Clouds talk to leaves and the leaves talk back. Scientists from Wageningen and Utrecht spent three weeks in the Amazon listening to that conversation.
The image of a dialogue comes from professor of Meteorology and Air Quality Jordi Vilà. He uses it in one of the blogs written during the expedition to the Brazilian rainforest. Trees don’t talk, of course, but the image gets the point across. Speech is communication; in this case the interaction of leaves and passing clouds through the play of light.
The project Vilà and his team have been working on for some time is called CloudRoots. ‘Through CloudRoots, we want to make the connection between clouds, precipitation and photosynthesis in the rainforest under light that is constantly changing,’ he explains. So it’s about the interaction between the atmosphere and the vegetation. There are indications that due to climate change, the Amazon is no longer absorbing CO2 like a carbon sink, but is emitting it instead, thus becoming a source. This question is usually approached from the carbon cycle perspective. We say: in this perspective, include the water and energy exchange and the role of clouds in that through their interplay with radiation.’
‘Many scientists who research the CO2 cycle leave the dynamics of clouds out of the picture,’ adds Vilà’s colleague Oscar Hartogensis. ‘They assume a kind of daily average amount of shade and do not study what actually happens at the leaf level. But we are doing just that. These are fast processes. We look at the very fast interaction between the leaf and the cloud.’ That interaction goes as follows. As soon as a plant is in the shade, photosynthesis stops immediately, because its fuel supply (the sun) has been interrupted. This stops both the absorption of CO2 and the production of water vapour by the leaf. ‘And that evaporation is in effect fuel for the next cloud.’
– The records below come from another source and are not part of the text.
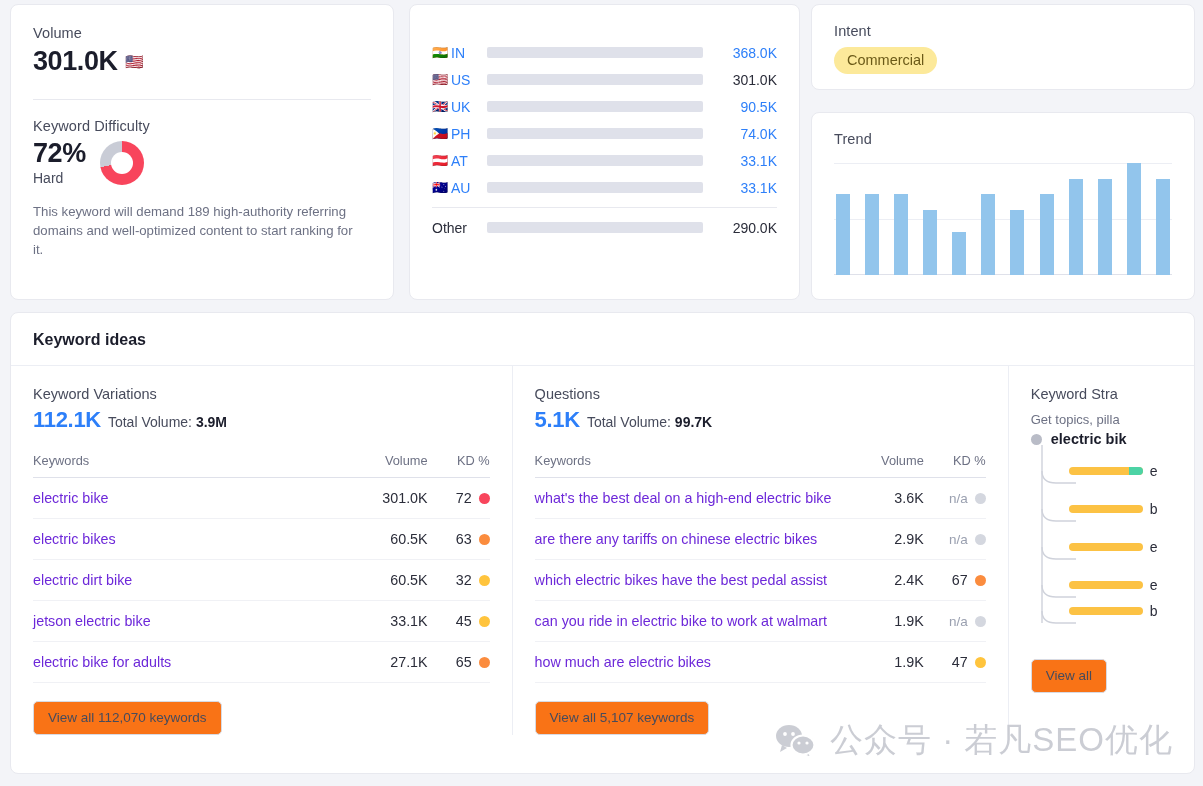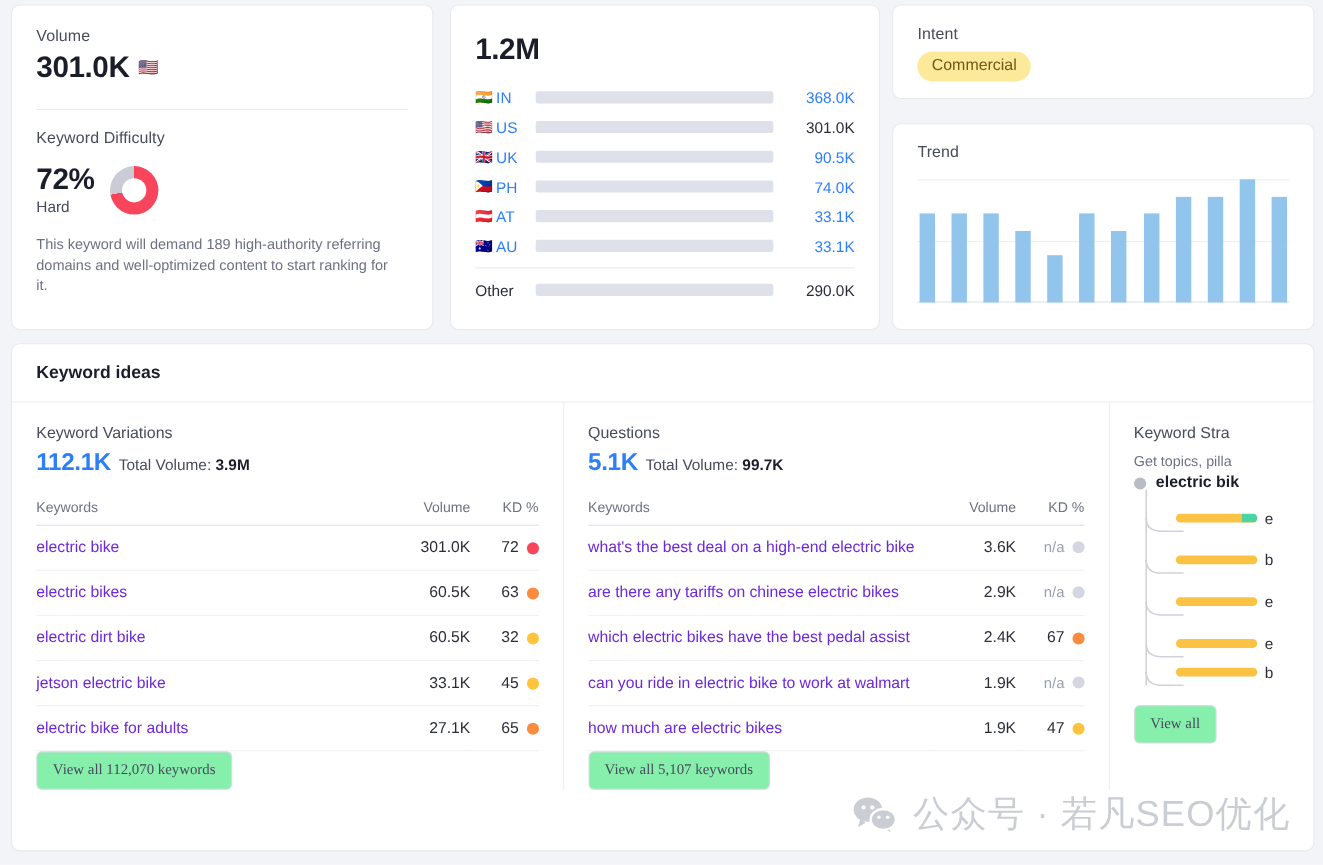"1.2M" div.big-number { html: <div>1.2M</div> -> none }
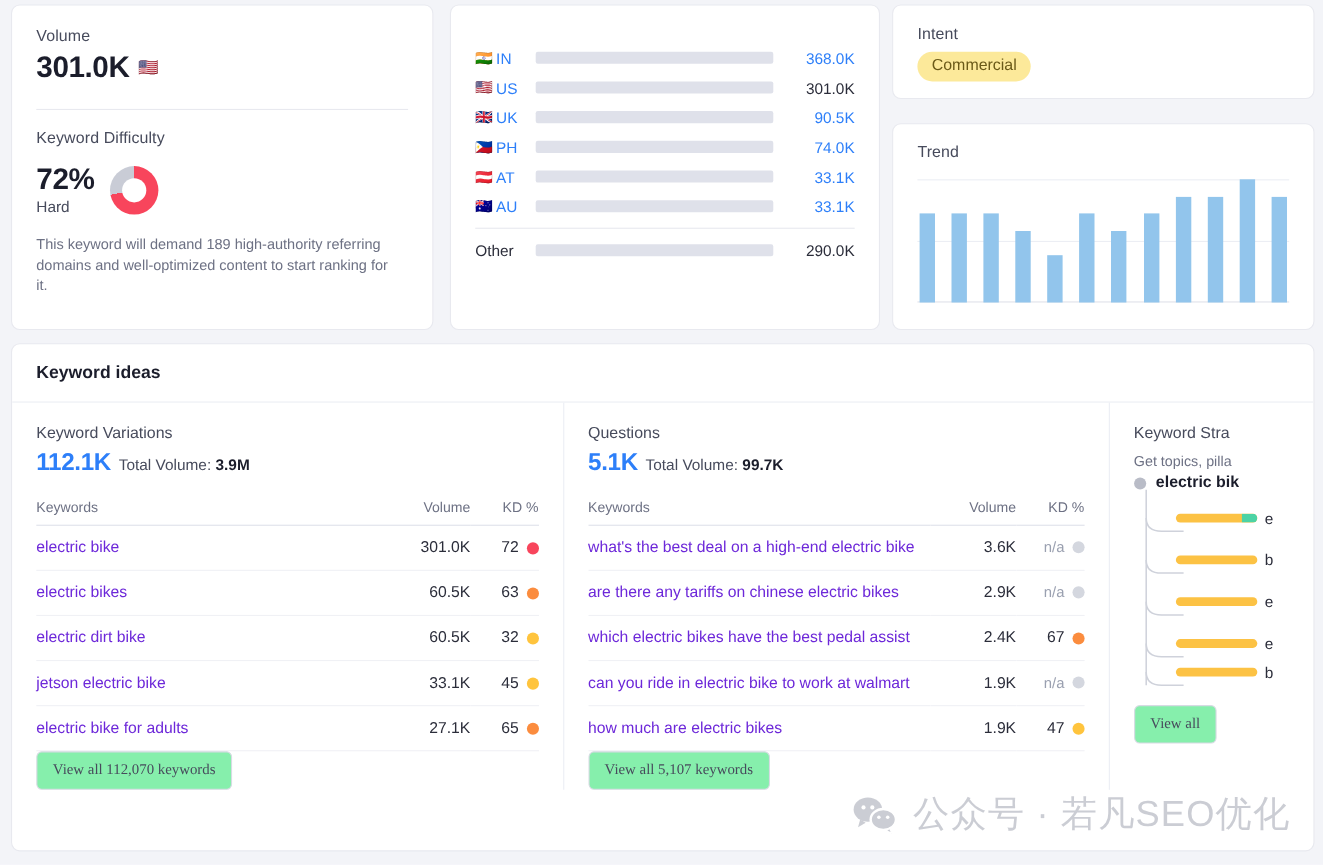"72%" .kd-row { margin-top: 14px -> 4px }
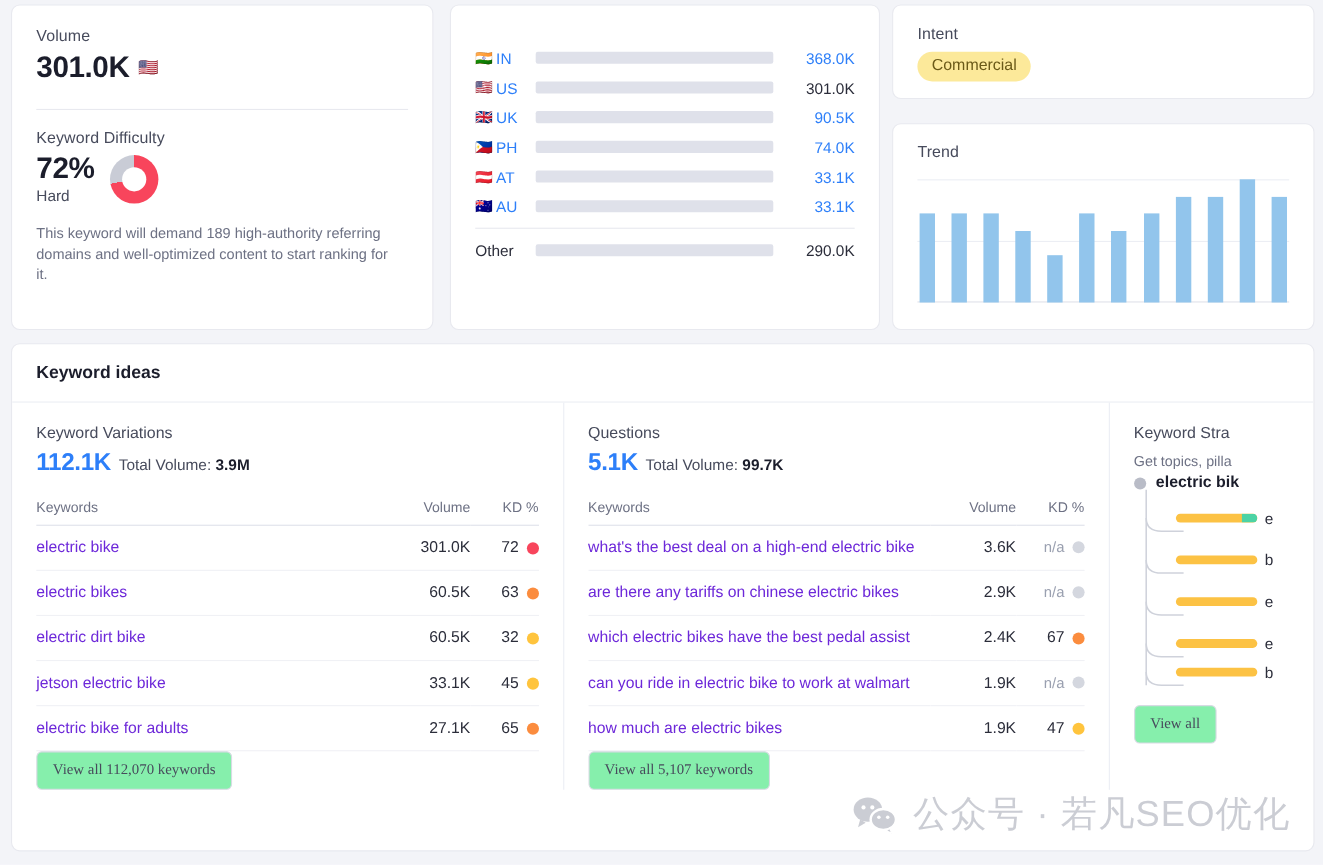"View all" .view-btn { background: #86efac -> #f97316; font-family: Liberation Serif, serif -> Liberation Sans, sans-serif; margin-top: none -> 18px }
Vilà and his team took their measurements in the Amazon at the German/Brazilian research station ATTO, seven hours’ journey from Manaus. Hartogensis: ‘To get there, you have to go quite a distance by boat on the river. A car then drives you along the only road in the area, to the camp. The camp itself is actually quite luxurious: there is electricity and even a cook. There are technicians and containers with complete labs in them.’ But the most important thing on the site is the tower; a 321-metre-high steel construction from which measurements are taken. Vilà: ‘Meteorological measurements, as well as measurements of greenhouse gases, clouds and the chemistry of the atmosphere. It is an active area in terms of cloud formation. We were there in the driest month, but still, a shower can suddenly fall out of nowhere. And in the rainy season, it rains an awful lot. The views from the tower are spectacular: it’s like looking out over an endless green ocean.’ But you have to earn that view. ‘It took me 27 minutes to get up the stairs,’ says Hartogensis. ‘Martin Janssens, a PhD student from our group, set a record of less than 15 minutes.’
Sink or source
Evaporation of water through the stomata of the leaf is really a necessary evil. ‘The plant doesn’t want to lose water,’ says Hartogensis. ‘The plant wants to absorb CO2 for photosynthesis. As soon as it is in the shade, photosynthesis will decrease. If the shade goes on a long time, the stomata close too, but that is a much slower process. Stomata constantly open and close a little in response to the absence or presence of shade. We are investigating how this dynamic process affects the overall exchange of heat, moisture and gas.’ The answer to that question is of great importance for the question whether the rainforest is a sink or a source of CO2. Vilà: ‘First you have to understand the process and the interactions involved in it. Then you can incorporate that in the climate models for CO2.’
That the details are important here is beyond doubt for Hartogensis. ‘It is clear that these are non-linear processes. So, to see the effect of shade on CO2 exchange and evaporation, you can’t just take the average amount of shade. That will get you a very different result. That is where we will end up, but we still need to calculate the size of that dynamic effect. The challenge is to determine how relevant these fast and local processes are to local weather models.’
But the research may also be relevant to climate models. Vila: ‘We know how leaves react to an increase in CO2 in the atmosphere. Stomata do not have to open as wide and there is less evaporation and exchange of heat, which in turn has a big effect on cloud formation. We are now adding how leaves respond to different light conditions and temperature. If this effect is significant, our next step is to design a way of including it in the next generation of climate models.’